* [AIM OF THE TASK] In full and unchanged, set down the entries that follow, with no images.

[Records from a data collection]
* * *

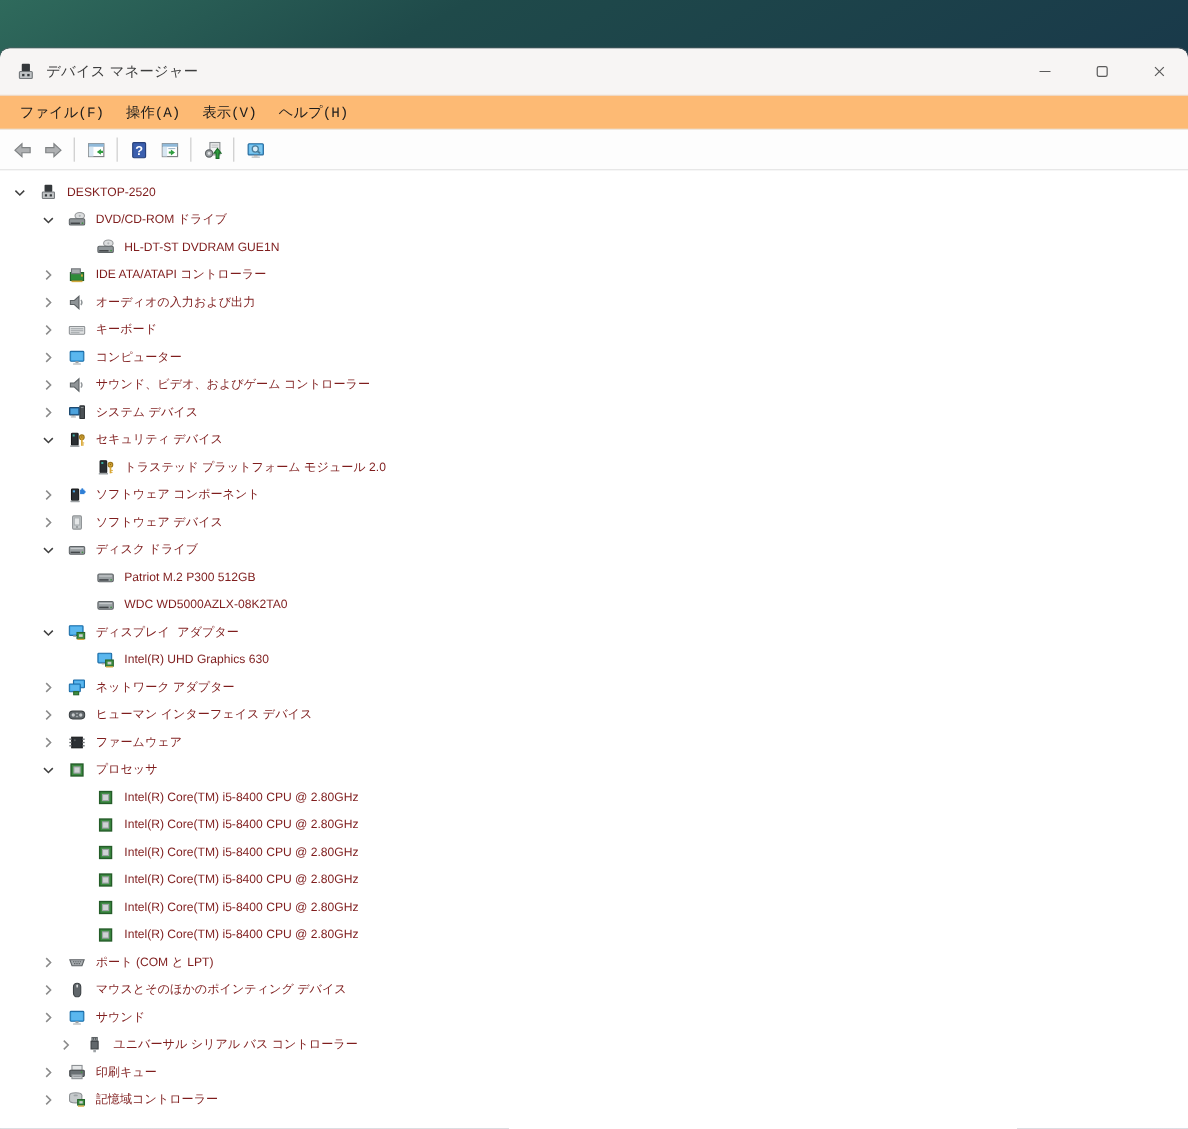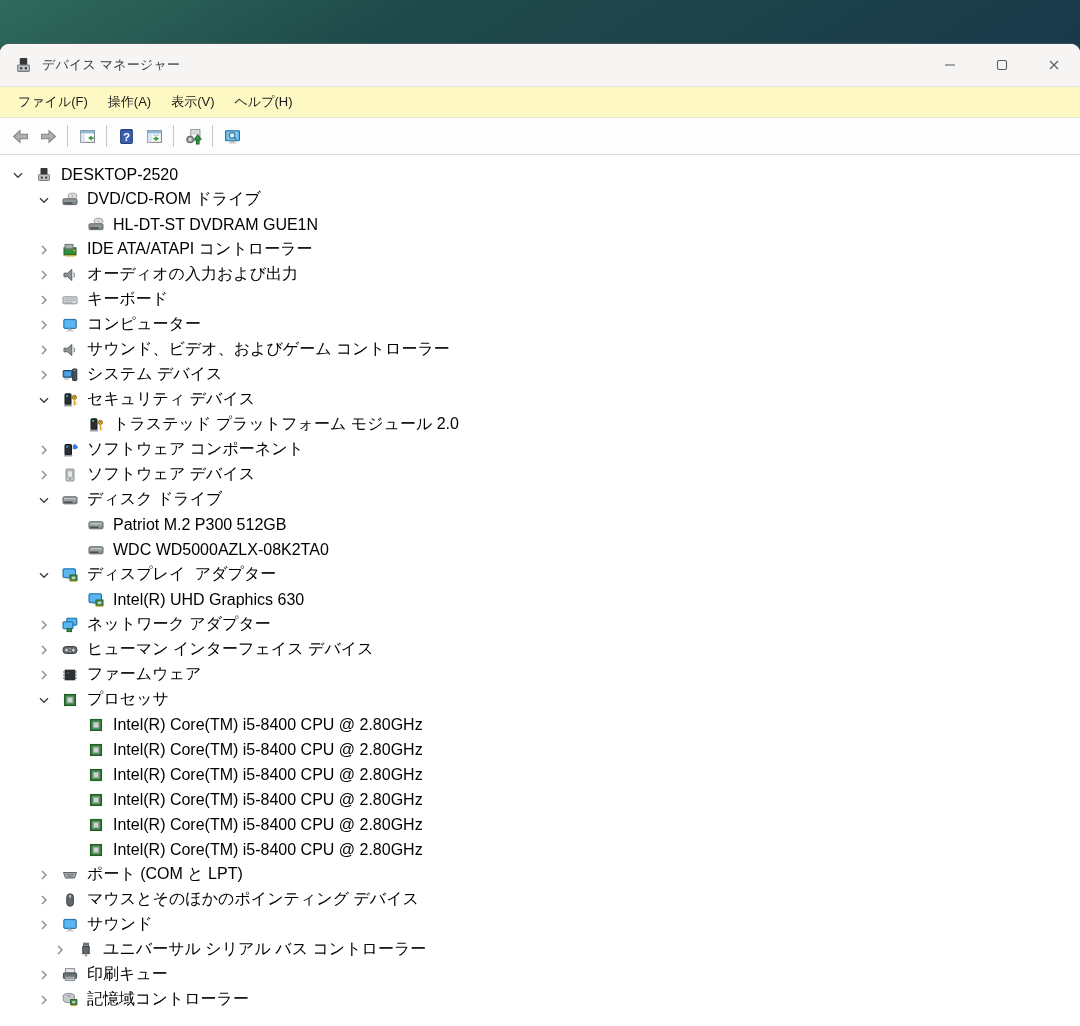--- a/index.html
+++ b/index.html
@@ -25,8 +25,8 @@
     align-items:center;justify-content:center;padding:0;cursor:default;
   }
   
-  .menubar{height:30px;background:#fef9c3;display:flex;align-items:center;
-    border-top:1px solid #e8e6e5;border-bottom:1px solid #e8e6e5;padding-left:8px;}
+  .menubar{height:30px;background:#fdba74;display:flex;align-items:center;
+    border-top:1px solid #e8e6e5;border-bottom:1px solid #e8e6e5;padding-left:8px;font-family:Liberation Mono, monospace;}
   .menu-item{font-size:13px;color:#1c1c1c;padding:4px 10px;border-radius:3px;}
   
   .toolbar{height:36px;background:#fdfdfd;display:flex;align-items:center;

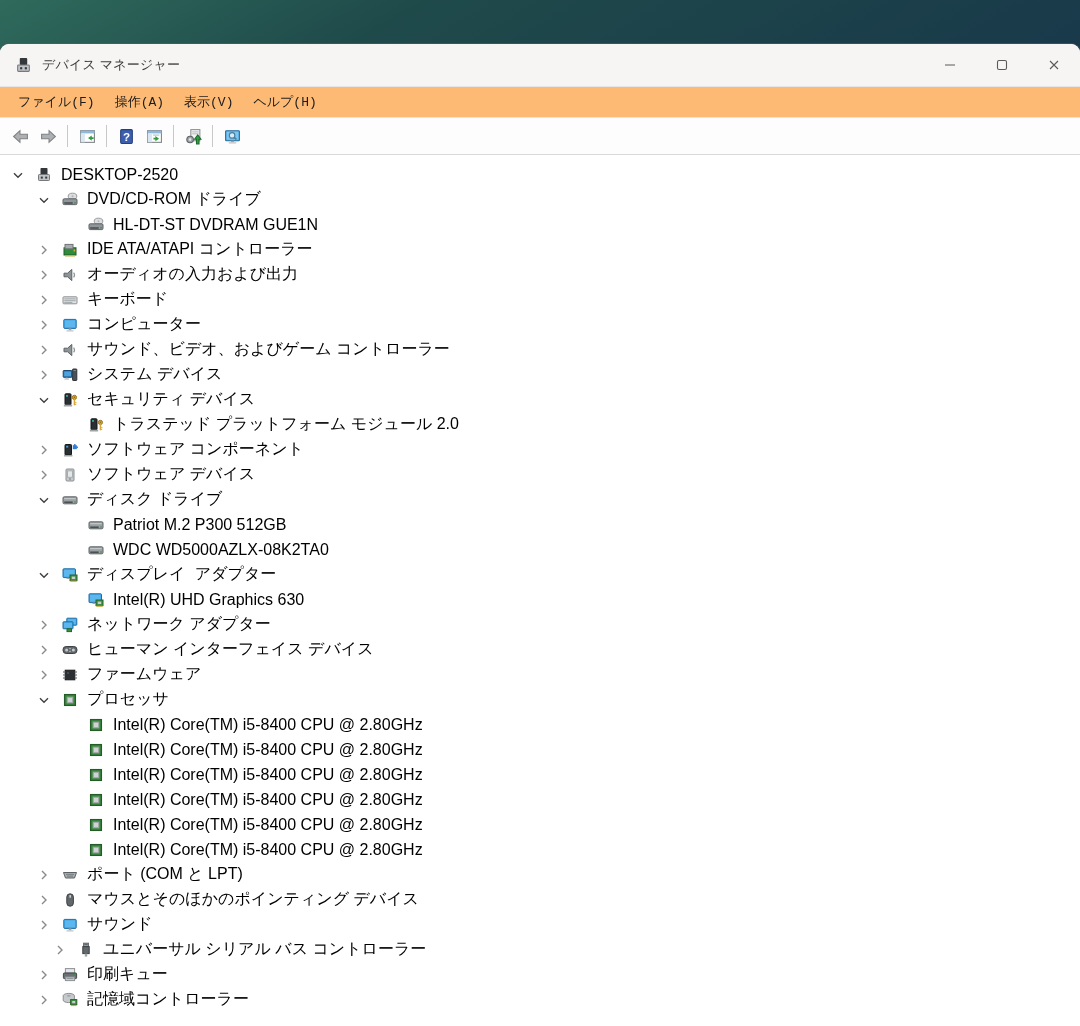--- a/index.html
+++ b/index.html
@@ -39,7 +39,7 @@
   .trow{height:25px;display:flex;align-items:center;white-space:nowrap;}
   .trow .chev{width:16px;height:16px;margin-right:10px;flex:0 0 auto;display:inline-flex;}
   .trow .icon{width:16px;height:16px;margin-right:9px;flex:0 0 auto;display:inline-flex;}
-  .trow .lbl{font-size:16px;color:#000000;text-align:center;}
+  .trow .lbl{font-size:11px;color:#7f1d1d;text-align:center;}
   .icon svg,.chev svg{display:block;}
   
   .statusbar{position:absolute;left:0;bottom:0;width:100%;height:27px;background:#f0f0ef;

* * *

* [SOLUTION TO THE PROBLEM]
--- a/index.html
+++ b/index.html
@@ -25,8 +25,8 @@
     align-items:center;justify-content:center;padding:0;cursor:default;
   }
   
-  .menubar{height:30px;background:#fef9c3;display:flex;align-items:center;
-    border-top:1px solid #e8e6e5;border-bottom:1px solid #e8e6e5;padding-left:8px;}
+  .menubar{height:30px;background:#fdba74;display:flex;align-items:center;
+    border-top:1px solid #e8e6e5;border-bottom:1px solid #e8e6e5;padding-left:8px;font-family:Liberation Mono, monospace;}
   .menu-item{font-size:13px;color:#1c1c1c;padding:4px 10px;border-radius:3px;}
   
   .toolbar{height:36px;background:#fdfdfd;display:flex;align-items:center;

--- a/index.html
+++ b/index.html
@@ -39,7 +39,7 @@
   .trow{height:25px;display:flex;align-items:center;white-space:nowrap;}
   .trow .chev{width:16px;height:16px;margin-right:10px;flex:0 0 auto;display:inline-flex;}
   .trow .icon{width:16px;height:16px;margin-right:9px;flex:0 0 auto;display:inline-flex;}
-  .trow .lbl{font-size:16px;color:#000000;text-align:center;}
+  .trow .lbl{font-size:11px;color:#7f1d1d;text-align:center;}
   .icon svg,.chev svg{display:block;}
   
   .statusbar{position:absolute;left:0;bottom:0;width:100%;height:27px;background:#f0f0ef;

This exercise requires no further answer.